In yet another high profile case regarding break clauses, the Court of Appeal in Marks and Spencer PLC v BNP Paribas Securities Services Trust Company (Jersey) Ltd  EWCA Civ 603, has overturned the High Court's decision and confirmed that it was not appropriate to imply a term into M&S's lease which required the Landlord to refund the balance of the last quarter's rent paid in advance after M&S exercised its break clause. We previously reported on the first instance decision which also sets out the facts and the various other points discussed at first instance. The landlord, BNP Paribas, appealed arguing that without an express obligation to do so, it was not required to refund the rent paid by M&S which related to the period after the lease had come to an end. To put the case into context the sums at stake were allegedly in excess of £1 million pounds.
Central to the decision was the fact that the parties would have known that if the break was exercised, the lease would end part way through a quarter with the possibility that rent would have to be paid on the last quarter day in full for a period which went beyond the break date and that the clause didn't deal with this situation. As the break clause dealt with other consequences of termination i.e. return of documents etc to the landlord, the judge commented that the parties could have very easily included an express clause requiring the landlord to repay any rent (or other charges) which related to a period after the break date, but failed to do so.
The judgment will be music to Landlords' ears, but yet another blow to those tenants who have break clauses with pre-conditions to satisfy and where, as part of the process of satisfying these, rent has to be paid to a date beyond the break date. Interestingly however the Court of Appeal does suggest that an apportioned payment of the last quarter's rent is acceptable and will not invalidate a break if payment of rent is the only (or only still to be performed) precondition to the break clause such that the parties can be sure that (if the rent is duly paid) the lease will actually end on the break date. This was not the case for M&S as it also had to pay a break premium to the landlord which it had not paid when the last quarter's rent fell due. Whether or not M&S could have avoided the issue by paying the break premium before the last quarter's rent payment fell due is unclear, but the judgment appears to suggest that then paying an apportioned rent is unlikely to have invalidated the break and M&S may not have been out of pocket.

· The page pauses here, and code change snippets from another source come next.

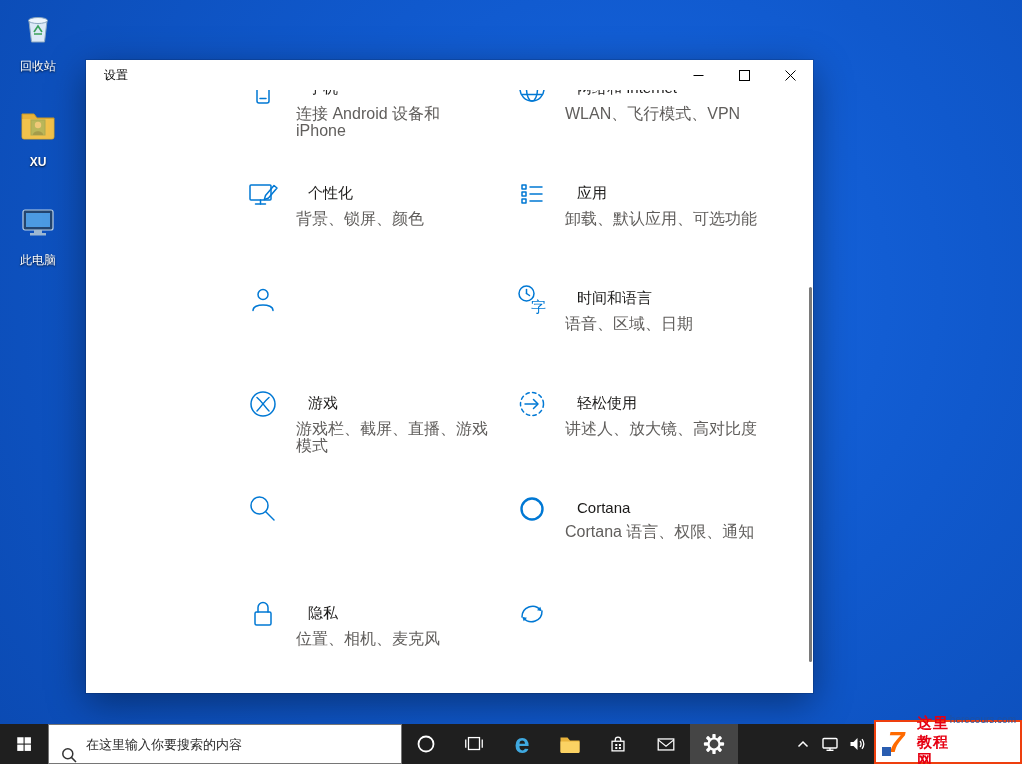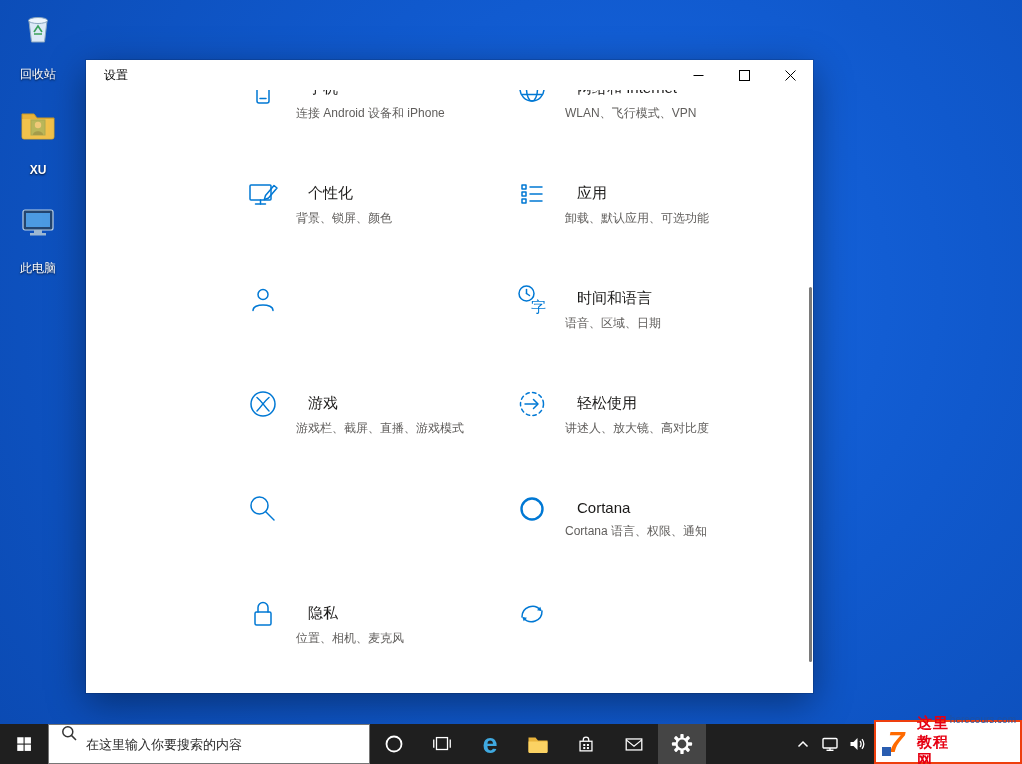--- a/index.html
+++ b/index.html
@@ -17,7 +17,7 @@
   
   .desktop-icon {
     position:absolute; left:8px; width:60px;
-    display:flex; flex-direction:column; align-items:center; gap:18px;
+    display:flex; flex-direction:column; align-items:center; gap:10px;
     color:#fff; font-size:12px; text-align:center;
     text-shadow: 0 1px 2px rgba(0,0,0,.8);
   }

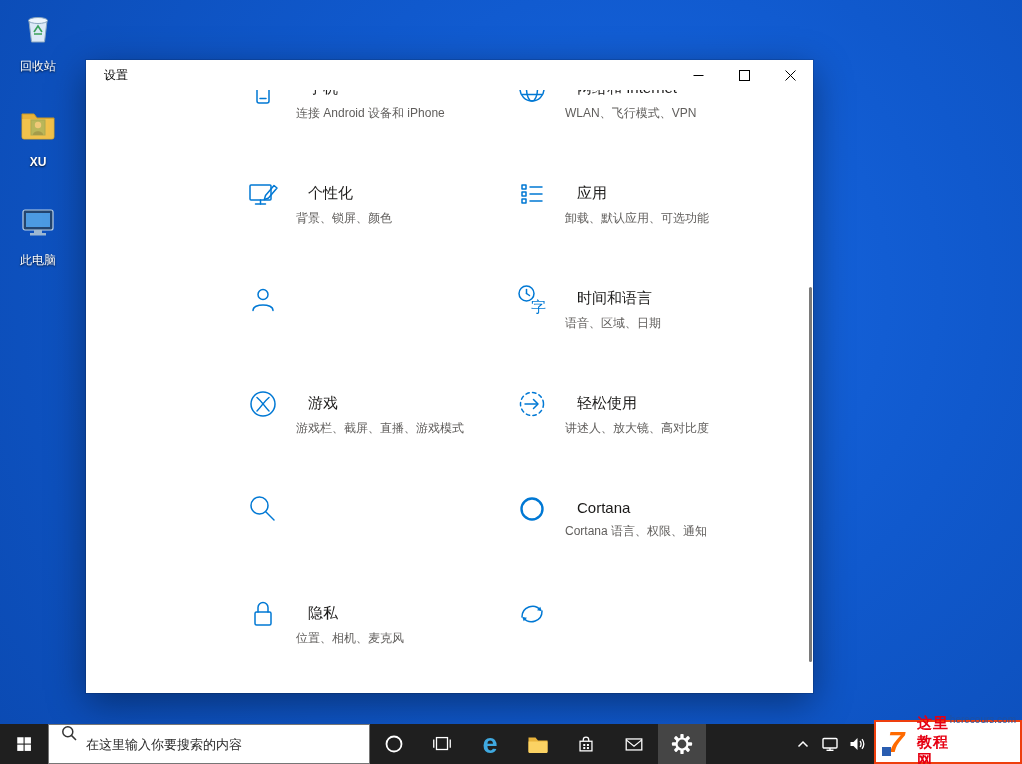--- a/index.html
+++ b/index.html
@@ -54,7 +54,7 @@
   .s-icon svg { display:block; stroke:#0078d4; fill:none; stroke-width:1.5; stroke-linecap:round; stroke-linejoin:round; }
   .s-text { width:196px; padding-top:2px; }
   .s-title { font-size:15px; color:#1b1a19; margin:4px 12px 7px; }
-  .s-sub { font-size:12px; color:#605e5c; line-height:17px; }
+  .s-sub { font-size:16px; color:#605e5c; line-height:17px; }
 
   .scroll-thumb {
     position:absolute; right:1px; top:197px; width:3px; height:375px;

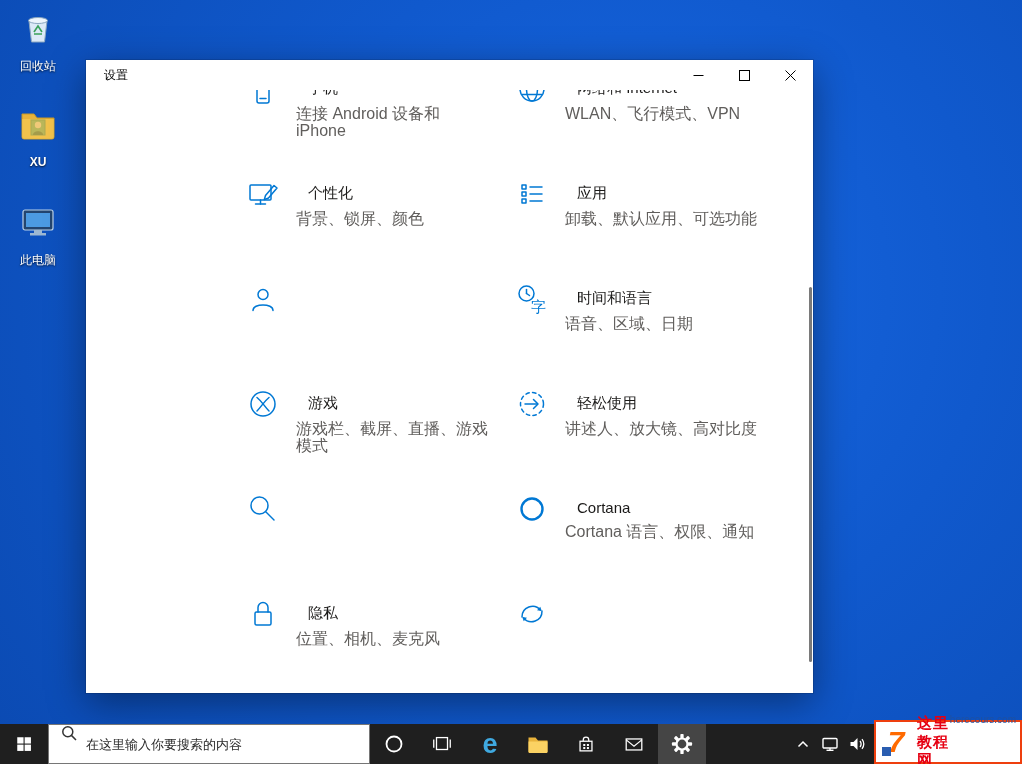--- a/index.html
+++ b/index.html
@@ -71,8 +71,8 @@
   .tb-settings { background:#454545; }
   .edge-glyph { font-size:27px; font-weight:bold; color:#3fa9e0; line-height:1; }
   .search-wrap {
-    width:322px; background:#fff; border:1px solid #767676;
-    display:flex; align-items:flex-start; flex:0 0 auto;
+    width:354px; background:#fff; border:1px solid #767676;
+    display:flex; align-items:flex-end; flex:0 0 auto;
   }
   .search-wrap svg { margin:0 9px 0 12px; flex:0 0 auto; }
   .search-wrap input {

Notwithstanding this suggestion in the judgment, apportioning rent on exercise of a break where there are other pre-conditions to satisfy (even if a tenant believes it has already satisfied the other conditions) remains high risk, with a simpler solution (albeit not available to tenants who have already entered into their leases) being to ensure that tenants always ,when negotiating the lease break terms, include an express obligation on the landlord to refund any sums paid by the tenant in advance but which relate to a period after the lease is ended. That having been said, tenants also cannot now be sure that they are not in fact overpaying if they pay an unapportioned quarter, if such payment is the only remaining precondition for the break. The court's decision makes trying to recover a deliberate (but cautious) overpayment much harder, in the absence of any express term entitling such a refund.